Fiscal deficit for Apr-Oct at 119.7% of budget target
The fiscal deficit for April-October touched a massive Rs 9.53 lakh crore, accounting for 119.7% of the full year’s budgeted target as tax collections remained under pressure because of the Covid-19 crisis.
In the year-ago period, fiscal deficit stood at Rs 7.96 lakh crore, or 102.4% of the amount budgeted.
Revenue receipts were Rs 6.71 lakh crore, or 34.2% of the budgeted target during the period, compared with 46.2% last year. Total expenditure was Rs 16.61 lakh crore, or 54.6% of the budgeted estimate, less than the 59.4% a year ago, according to data released by the Controller General of Accounts on Friday.
The Centre has retained this year’s fiscal deficit target at 3.5% of gross domestic product (GDP) but experts believe it will be a much higher 7.5-9.25%.

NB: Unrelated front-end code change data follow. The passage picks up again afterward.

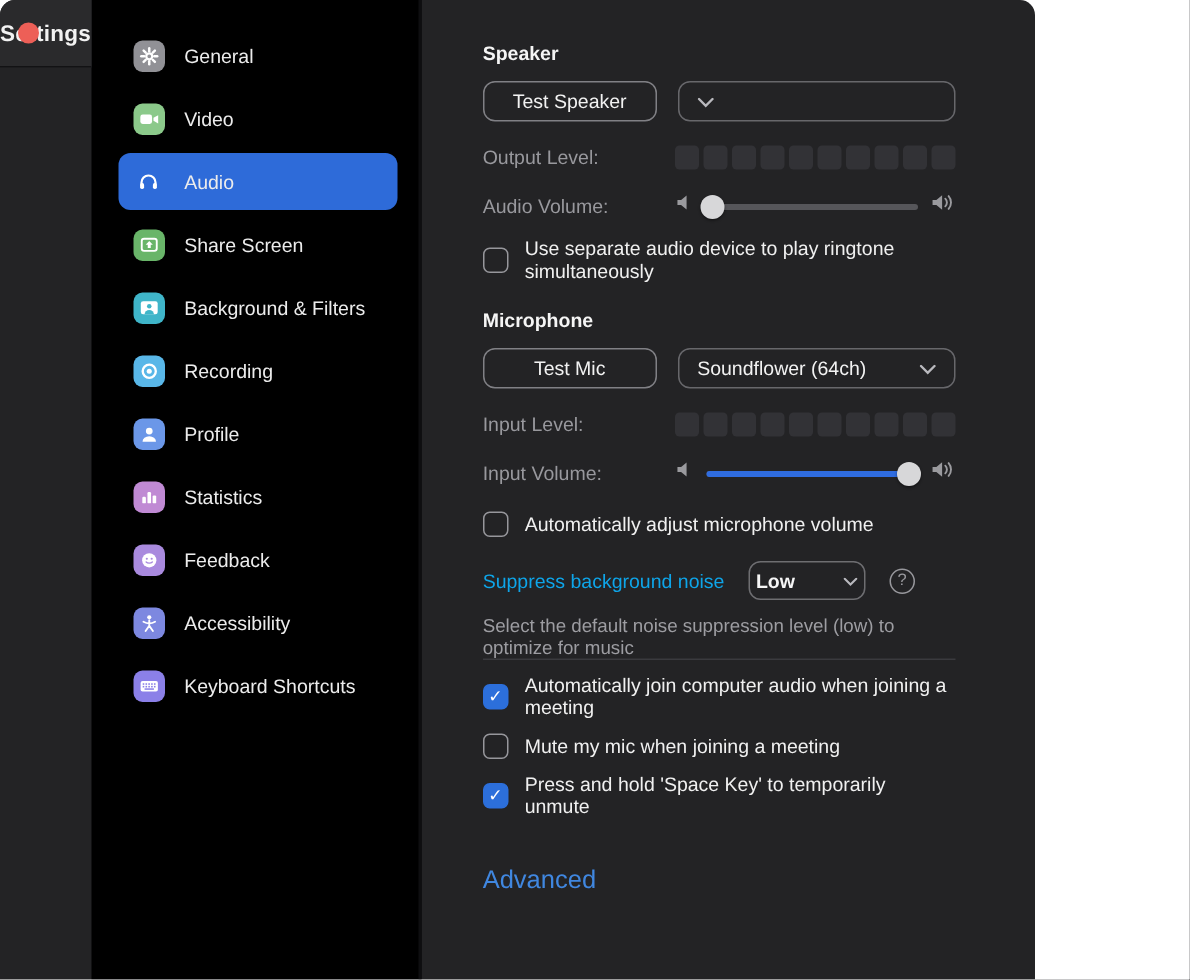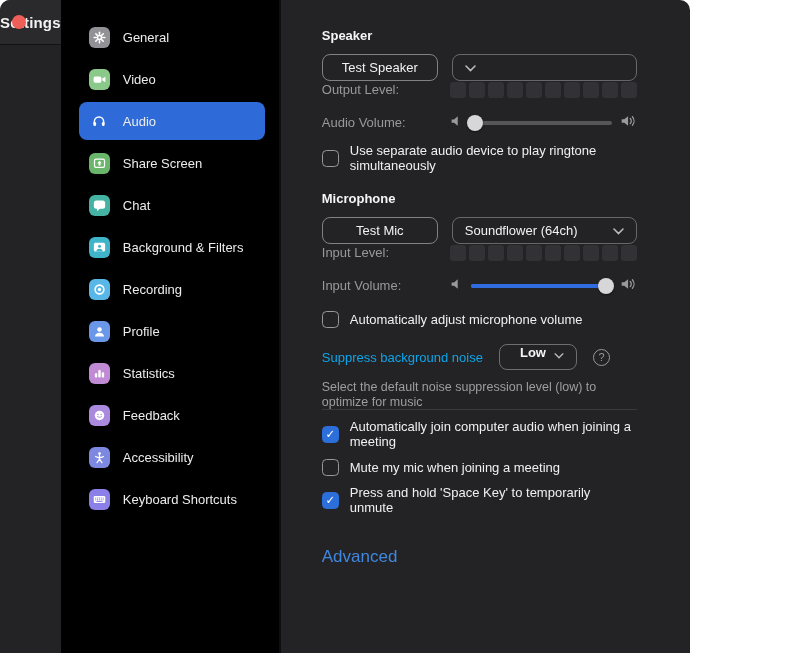"Test Speaker" .ctl-row { margin-bottom: none -> 15px }
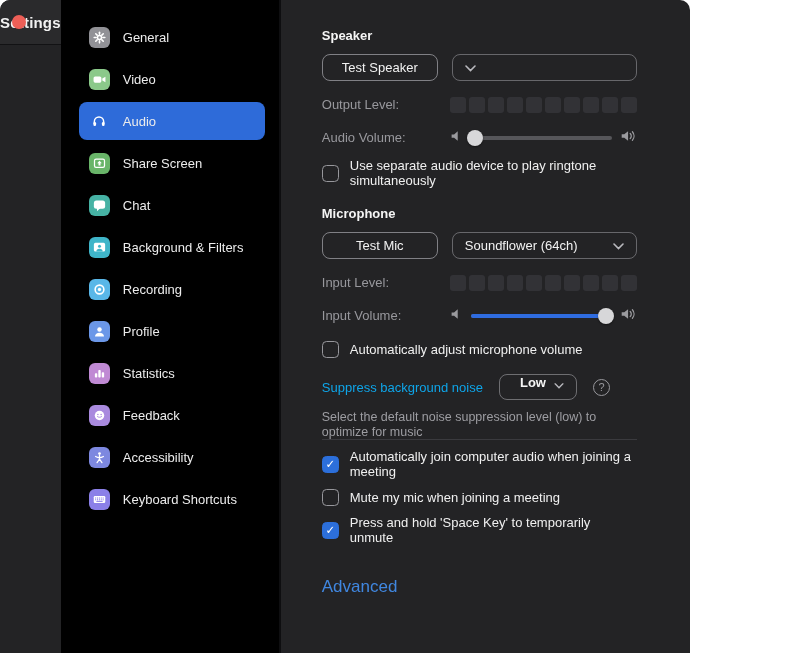"Chat" div.side-item { html: <div> <span> <svg> <rect></rect> <path></path> </svg> </span> <span>Chat</span> </div> -> none }
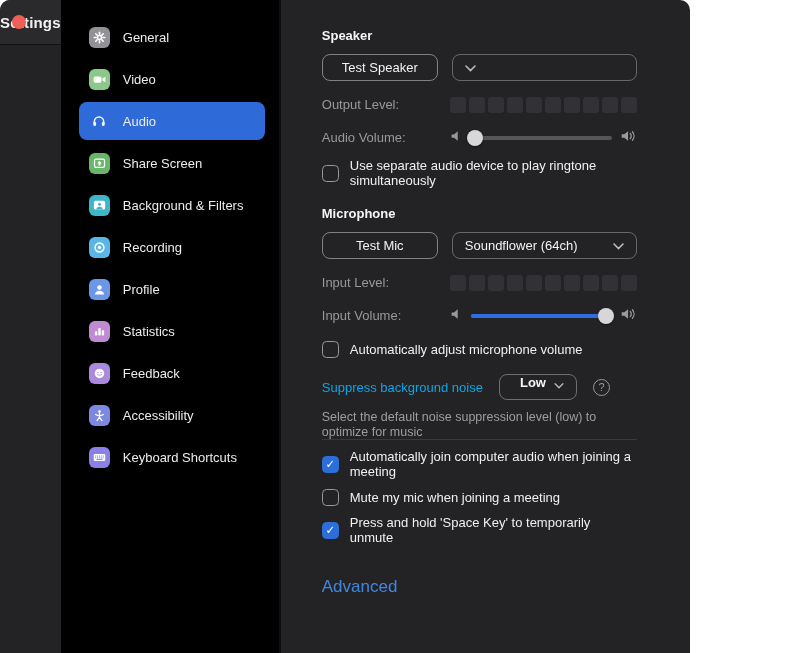"Low" .mini-dd { align-items: flex-start -> center; padding: 0 20px -> 0 4px }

The fiscal deficit number is disappointing but is along expected lines, said experts. Revenue has taken a hit as collections have been lower for tax, non-tax, and non-debt capital receipts, said Care Ratings chief economist Madan Sabnavis. “For tax receipts there is less control as it is based on the state of the economy. All taxes except excise are lower,” he explained.
“We believe the deficits based on the expenditure allocations announced by the finance minister will double this amount taking the ratio of close to 9-9.25% for the year. Hence, while tax collections can increase in proportion to growth in the next four months, it may not be possible to recoup the losses in the first 7-8 months,” Sabnavis said.
The fiscal deficit will widen to Rs 14.5 lakh crore or 7.7% of GDP (assuming a 7.5% contraction in nominal GDP) in 2020-21, said Icra’s Aditi Nayar. “With healthy inflows into small savings in the last few months, we do not foresee a further expansion in the government’s dated borrowing programme for FY2021,” she said.
Another macroeconomic indicator painted a grim picture of the Indian economy. India’s core sector output contraction deepened in October at 2.5%, following a sharp recovery in September, data released by the commerce and industry showed.
The output of eight key infrastructure industries was -0.1% in September, compared to -7.3% in August, according to the data released by the government.
The core sector output data is a crucial macroeconomic data, indicating the health of the economy as it constitutes more than 40% of the index of industrial production (IIP). Cumulatively, the April-October growth is -13% compared to 0.3% during the same period a year ago.
Cement (2.8), electricity (10.5), fertilizer (6.3%), and coal output (11.6%) grew in October, but the other sectors such as crude oil (-6.2%), natural gas (-8.6%), refinery products (-17%), and steel (-2.7%) contracted, according to the data.
The pace of growth in coal output could not continue at the high 21.2% reported in September and halved to 11.6% in October because of an unfavourable base effect, Nayar said. “We expect the growth in coal output may well ease further in the ongoing month led by the base effect,” she said. A sharp contraction in the output of refinery products was partly because of production shutdowns, even as fuel consumption recorded a marked improvement amid an improving economy and rising mobility, she said.